JAKOB ZIGURAS was born in Wrocław, Poland, in 1977. His family emigrated to Australia in 1984. His debut collection, Chains of Snow (Pitt Street Poetry, 2013), was shortlisted for the 2014 Prime Minister’s Literary Award. His second collection, The Sepia Carousel, was published in 2016. He has translated Jan Kott’s Kaddish: Pages for Tadeusz Kantor (Seagull Press, 2019) and Marcin Kurek’s book-length poem Oleander (winner, in 2010, of the prestigious Kościelski Award). He is currently living in Poland, working on his third poetry collection, Venetian Mirrors, and translating various Polish poets.
Excerpts from “Polish Poetry in Translation: Bridging the Frontiers of Language” (NER 40.2) are available online, and the full feature can be purchased in print or ebook.
Rena says
Very interesting interview – with reflections on the sounds meanings and melody of the polish language which reads like tasting or smelling the language.
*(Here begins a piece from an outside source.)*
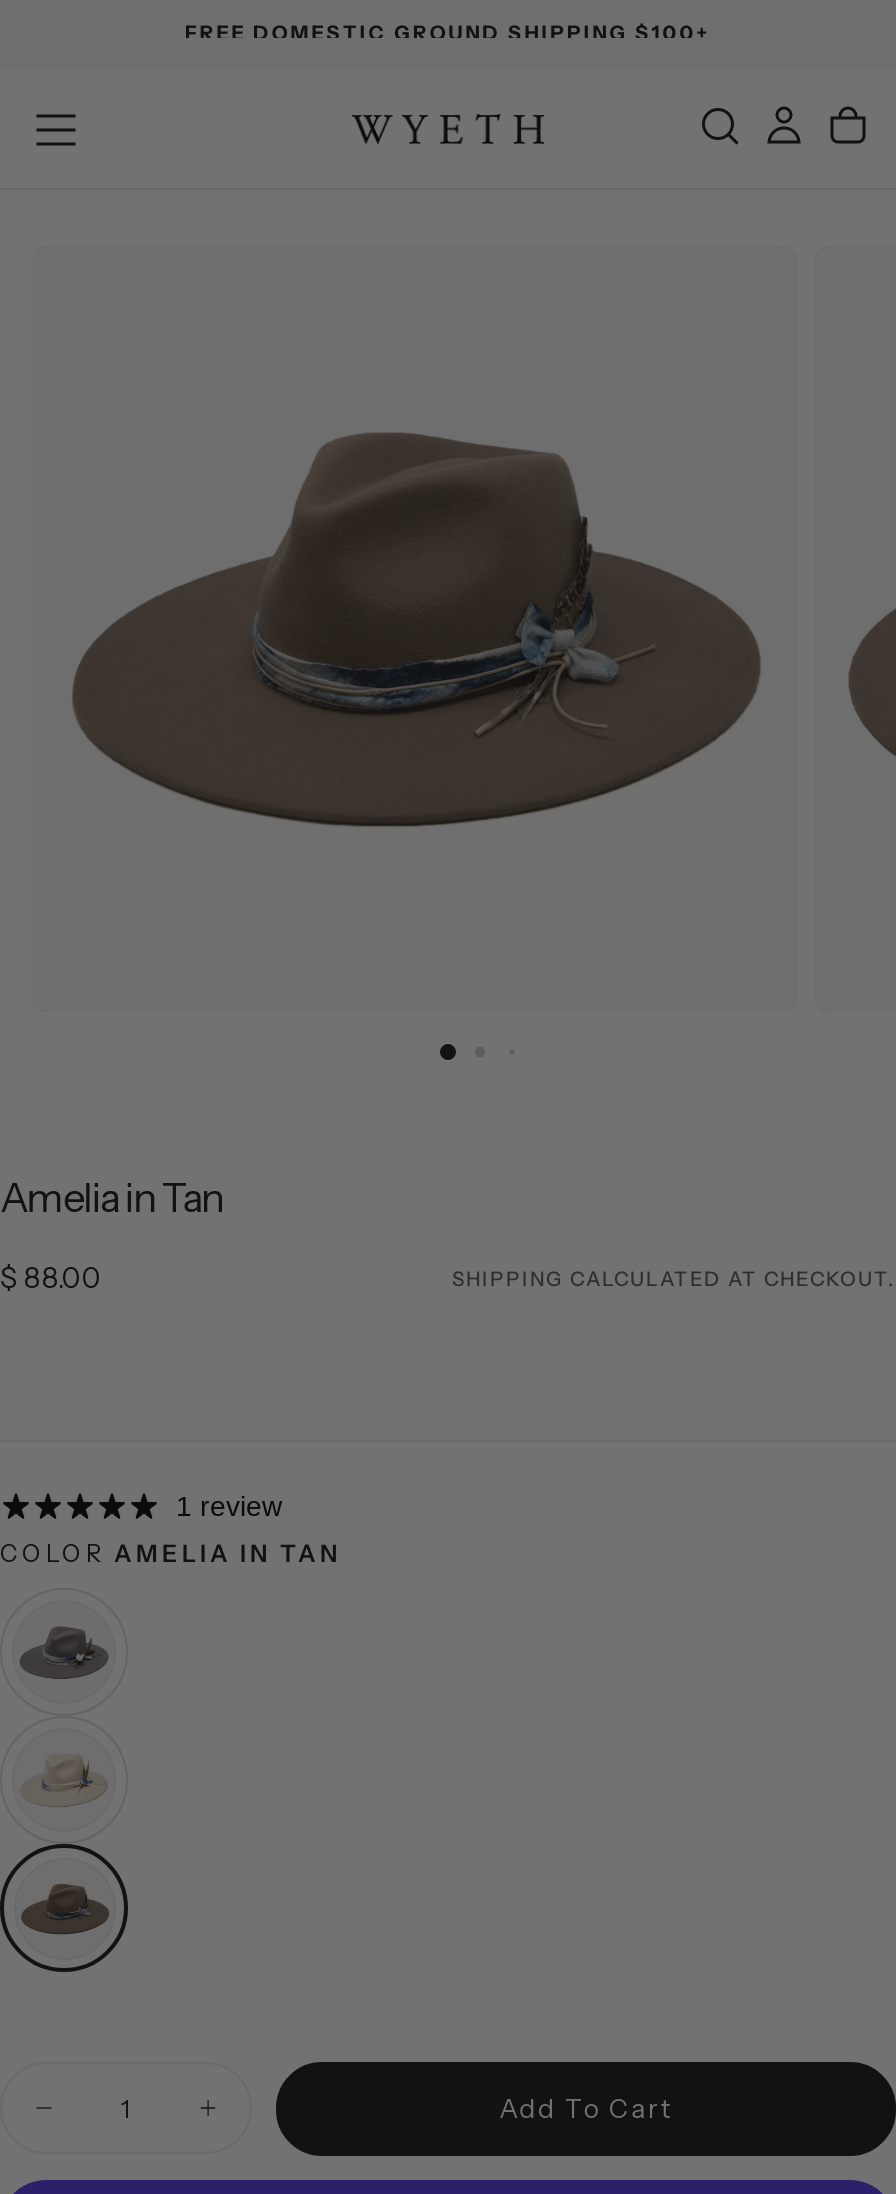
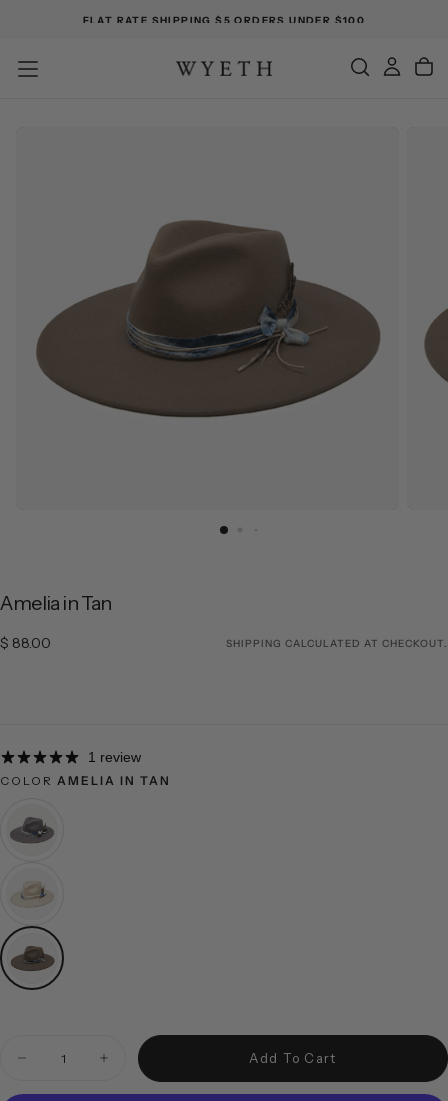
[185,20,711,46] FREE DOMESTIC GROUND SHIPPING $100+ -> [83,14,365,27] FLAT RATE SHIPPING $5 ORDERS UNDER $100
As a Polish Australian who like the author has a complicated relationship to his mother language I find the multi sensory insights stimulating and inspiring.
Listening to the words, while simultaneously smelling and tasting them and imagining their colour and space, The multi sensory symphony of the language reminding me of the language of bird song and of our own animal origin. I love this aspect of learning another language and before becoming precise in the use of words recognising various gestures or melodies of certain statements.
I am looking forwards to reading Venetian mirrors –
Monica says
This whole interview is exquisite. I will read it all again.